A Hilo man has filed a malpractice suit against a former Big Island dentist and plastic surgeon who surrendered his medical license to the state last year amid numerous complaints about him.
A Hilo man has filed a malpractice suit against a former Big Island dentist and plastic surgeon who surrendered his medical license to the state last year amid numerous complaints about him.
The lawsuit against Dr. John D. Stover was filed May 25 in Hilo Circuit Court by Honolulu attorneys Michael Jay Green and Glenn H. Uesugi on behalf of Herman van Velzer. It seeks unspecified general, special and punitive damages for alleged malpractice, negligence, intentional and negligent infliction of emotional distress, battery and defamation, slander and/or libel.
The suit alleges that on May 21, 2012, Stover walked out on outpatient surgery to repair a condition that caused both of van Velzer’s upper eyelids to droop after learning from a staff member van Velzer’s VA or Medicare insurance wouldn’t cover the procedure for both eyes. The suit claims Stover told van Velzer he would only do the surgery on one eye after Stover had already cut into both eyelids.
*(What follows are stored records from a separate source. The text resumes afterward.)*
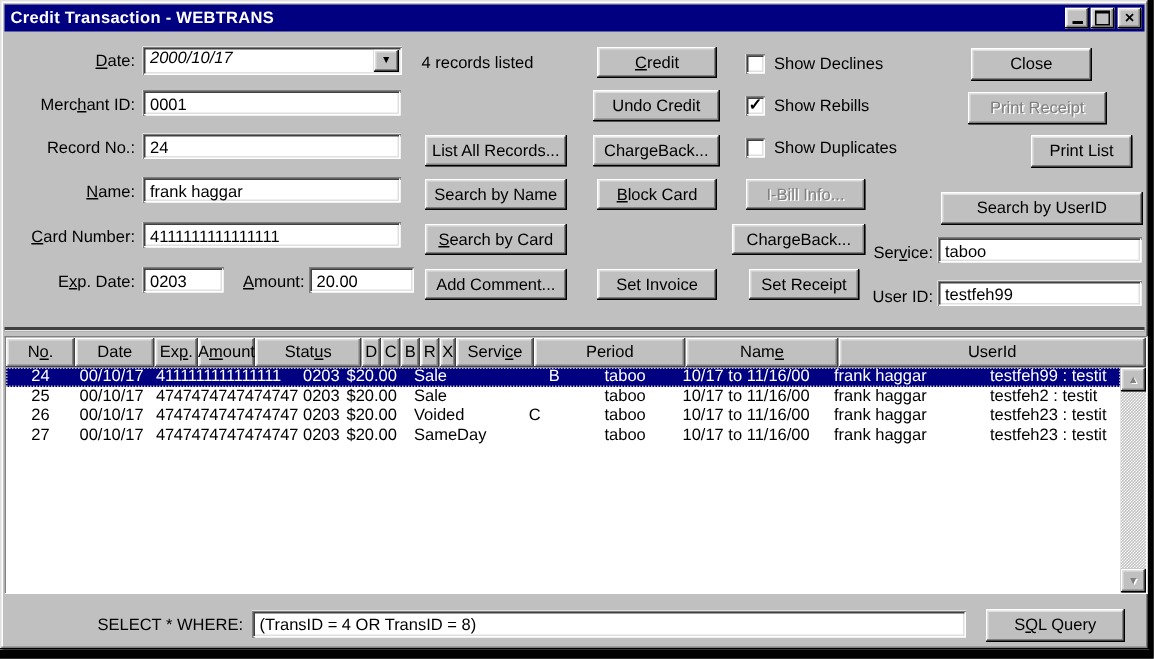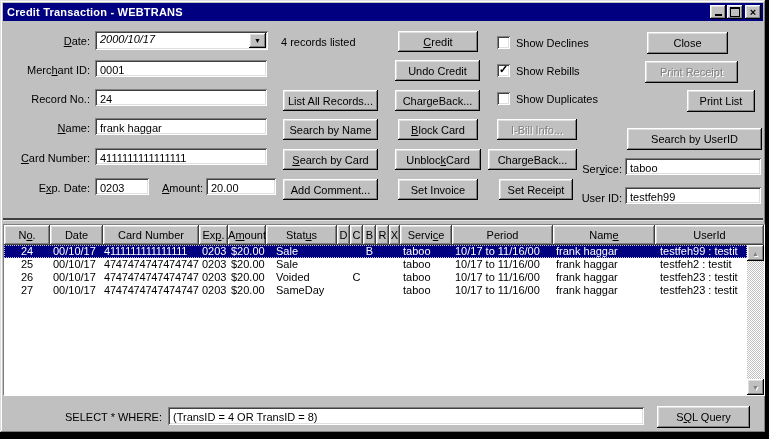--- a/index.html
+++ b/index.html
@@ -117,7 +117,6 @@
   <div class="btn" style="left:395px;top:60px;width:85px;height:21px;">Undo Credit</div>
   <div class="btn" style="left:395px;top:90px;width:85px;height:21px;">ChargeBack...</div>
   <div class="btn" style="left:398px;top:119px;width:80px;height:21px;"><u>B</u>lock Card</div>
-  <div class="btn" style="left:395px;top:149px;width:86px;height:21px;">Unbloc<u>k</u> Card</div>
   <div class="btn" style="left:398px;top:179px;width:80px;height:21px;">Set Invoice</div>
 
   <div class="checkbox-row" style="left:497px;top:36px;justify-content:space-between;">

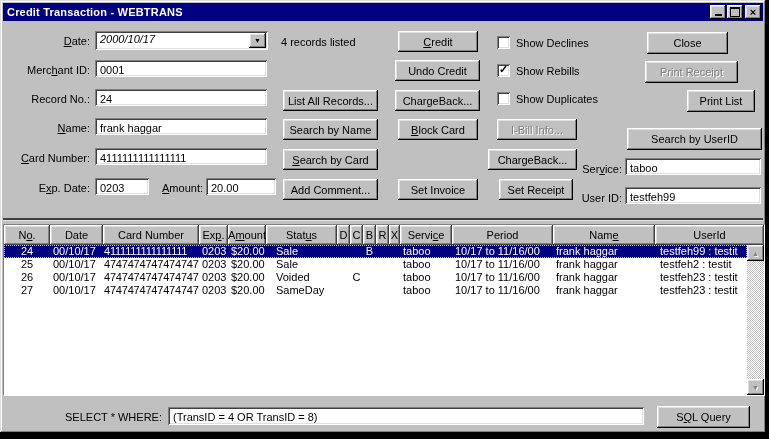--- a/index.html
+++ b/index.html
@@ -154,7 +154,6 @@
     <div class="theader">
         <div class="hcell" style="width: 46px;">N<u>o</u>.</div>
         <div class="hcell" style="width: 53px;">Date</div>
-        <div class="hcell" style="width: 96px;">Card Number</div>
         <div class="hcell" style="width: 29px;">Ex<u>p</u>.</div>
         <div class="hcell" style="width: 38px;">A<u>m</u>ount</div>
         <div class="hcell" style="width: 71px;">Stat<u>u</u>s</div>

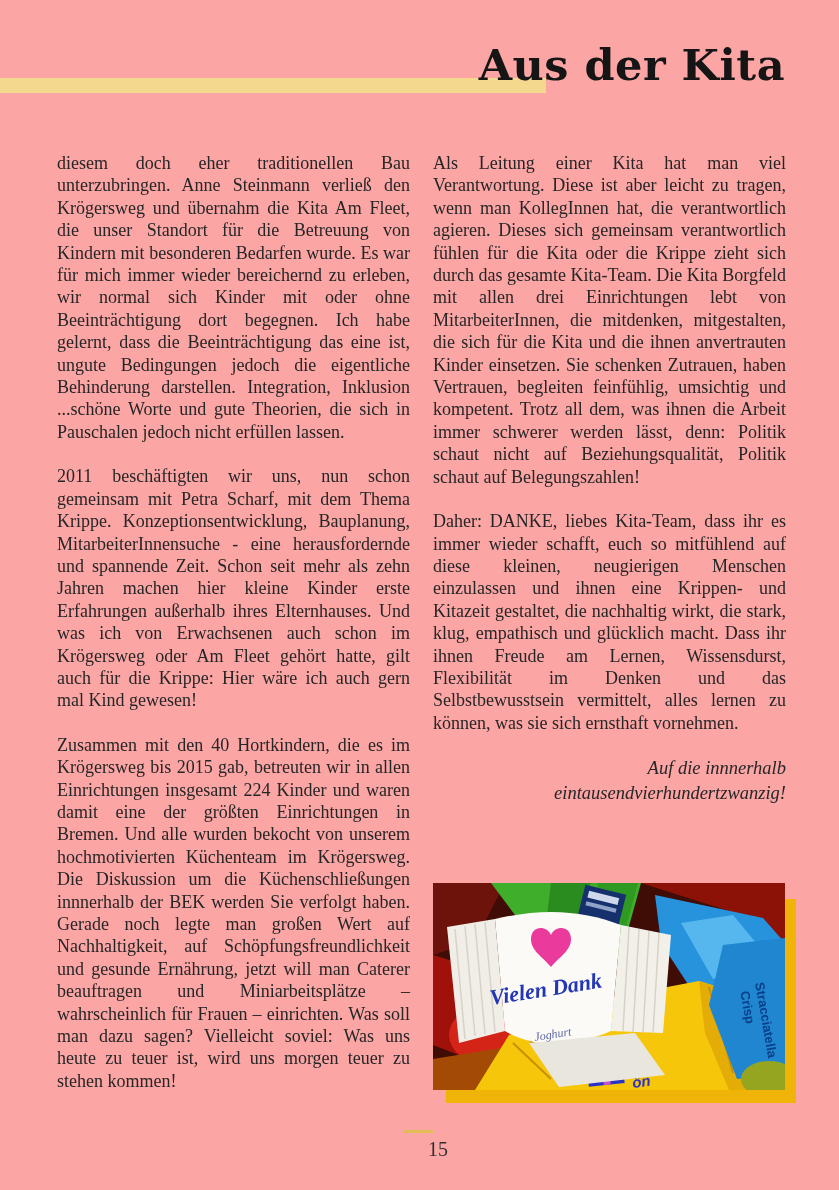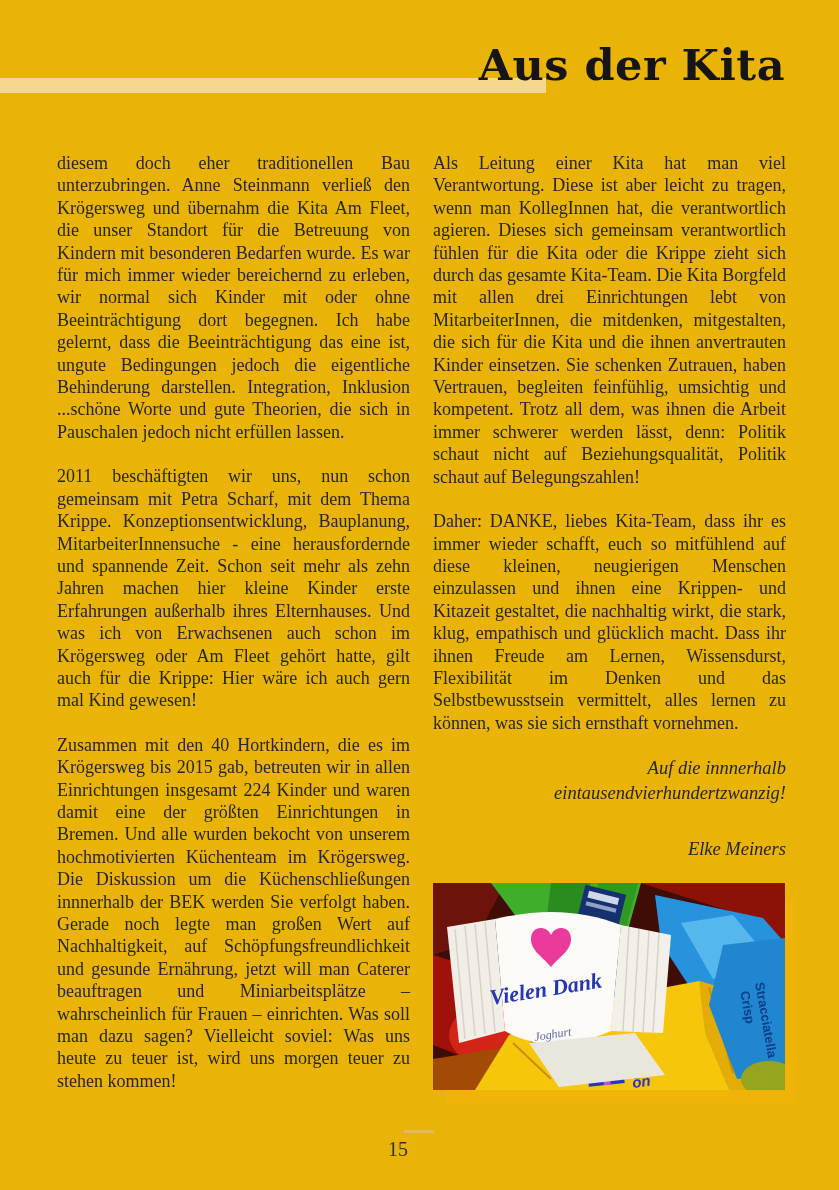--- a/index.html
+++ b/index.html
@@ -11,7 +11,7 @@
     position: relative;
     width: 839px;
     height: 1190px;
-    background: #eab308;
+    background: #fca5a5;
     overflow: hidden;
     font-family: "Liberation Serif", serif;
     color: #262626;

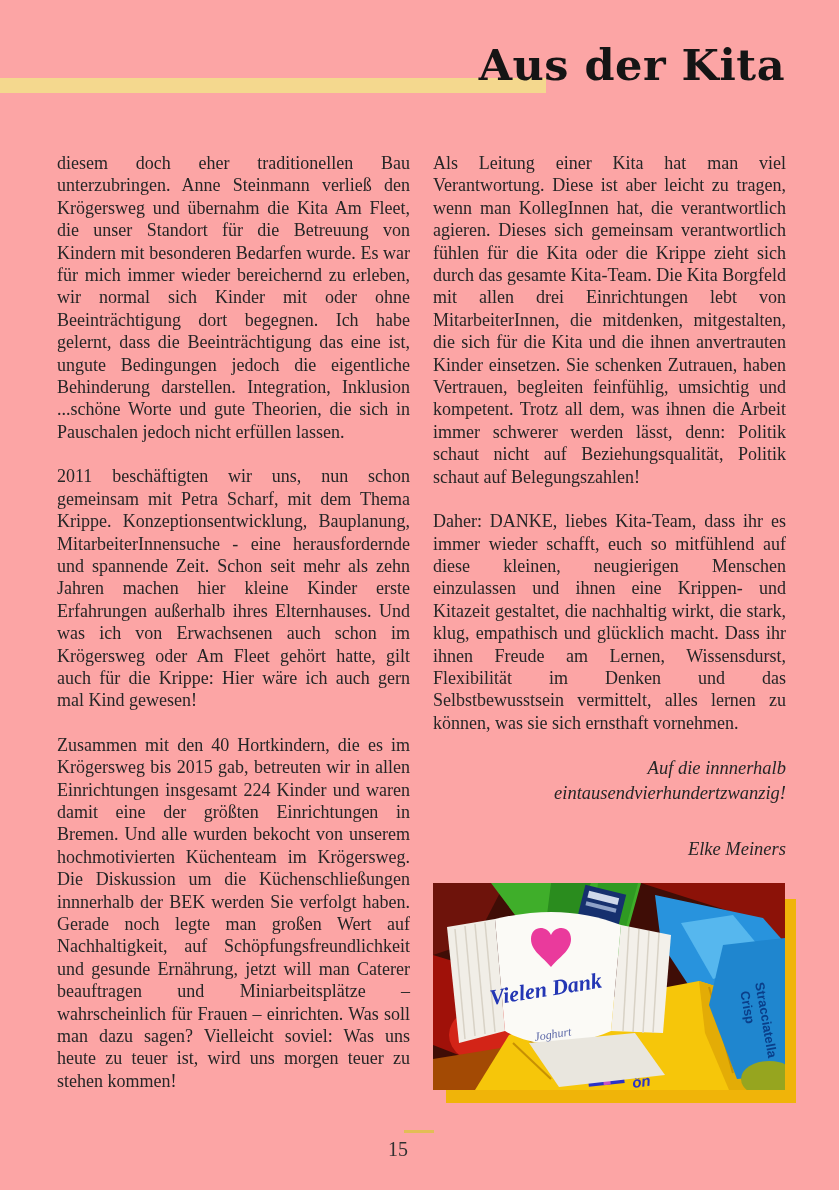--- a/index.html
+++ b/index.html
@@ -137,7 +137,6 @@
       <p>Als Leitung einer Kita hat man viel Verantwortung. Diese ist aber leicht zu tragen, wenn man KollegInnen hat, die verantwortlich agieren. Dieses sich gemeinsam verantwortlich fühlen für die Kita oder die Krippe zieht sich durch das gesamte Kita-Team. Die Kita Borgfeld mit allen drei Einrichtungen lebt von MitarbeiterInnen, die mitdenken, mitgestalten, die sich für die Kita und die ihnen anvertrauten Kinder einsetzen. Sie schenken Zutrauen, haben Vertrauen, begleiten feinfühlig, umsichtig und kompetent. Trotz all dem, was ihnen die Arbeit immer schwerer werden lässt, denn: Politik schaut nicht auf Beziehungsqualität, Politik schaut auf Belegungszahlen!</p>
       <p>Daher: DANKE, liebes Kita-Team, dass ihr es immer wieder schafft, euch so mitfühlend auf diese kleinen, neugierigen Menschen einzulassen und ihnen eine Krippen- und Kitazeit gestaltet, die nachhaltig wirkt, die stark, klug, empathisch und glücklich macht. Dass ihr ihnen Freude am Lernen, Wissensdurst, Flexibilität im Denken und das Selbstbewusstsein vermittelt, alles lernen zu können, was sie sich ernsthaft vornehmen.</p>
       <p class="signoff">Auf die innnerhalb eintausendvierhundertzwanzig!</p>
-      <p class="author">Elke Meiners</p>
     </section>
   </div>
 

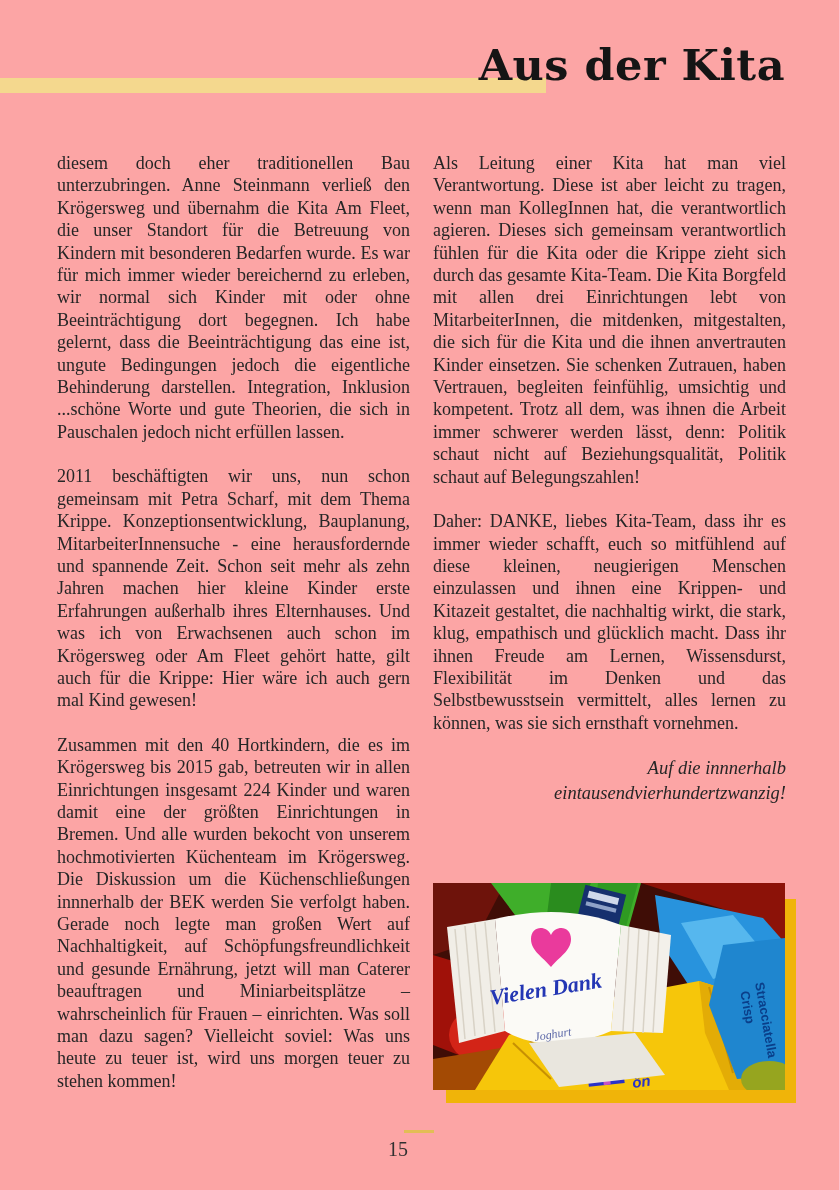--- a/index.html
+++ b/index.html
@@ -114,7 +114,7 @@
     left: 388px;
     top: 1138px;
     width: 60px;
-    text-align: left;
+    text-align: right;
     font-size: 20px;
     color: #303030;
   }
According to the filing, van Velzer asked Stover why the operation was started on both eyes before insurance approval was granted, and Stover became angry, accused van Velzer of being disrespectful and left the operating room. The suit also claims van Velzer offered to pay for the non-covered portion of the surgery with his credit card but Stover refused to continue the procedure.
“My client said, ‘Hey, I’m willing to pay cash. Don’t leave me like this. Right? Don’t just walk out,’” Uesugi said Wednesday. And he (Stover) said, ‘No, you have a bad attitude.’ And then he just walked out, basically, and just left him like that.”
Uesugi said the suit against Stover was filed after about a year of mediation involving the Medical Inquiry and Conciliation Panel, part of the state’s Department of Commerce and Consumer Affairs. Uesugi said he filed the suit to “preserve the statute of limitations in the case” and hopes the lawsuit can be “settled amicably and confidentially.”
The suit also claims Stover wrote a false report to Dr. Rick Carpenter, the Hilo opthamologist who referred van Velzer to Stover, claiming: “The patient became combative, cursing, threatening and dangerous for our office. The procedure was aborted. The patient was asked to leave.” The complaint alleges Stover advised van Velzer that if he returned, the police would be called to remove van Velzer from Stover’s office.
Uesugi said van Velzer had also filed a complaint against Stover, who had offices in Hilo, Kona and Waimea, with the state’s Regulated Industries Complaints Office. A search Wednesday indicates 41 such complaints against Stover, whose license to practice in Hawaii was revoked May 8, 2014.
“There were a lot of people who filed claims against him, not only our client,” Uesugi said.
Stover’s problems became public after Kristen Tavares, an otherwise healthy 23-year-old mother of two went into cardiac arrest in Stover’s Hilo office on March 17, 2014, while in the process of having all four wisdom teeth extracted. Tavares was hospitalized for several months before being brought home. She remains in an unresponsive, semi-comatose state. Green’s office is also representing them in their claim against Stover.
At least three other lawsuits are pending against Stover, including one filed by the family of Curtis Wagasky, a 52-year-old homeless, disabled veteran who died Dec. 21, 2012, three days after having a tooth extracted by Stover in Kona. Wagasky had reportedly experienced prior health problems.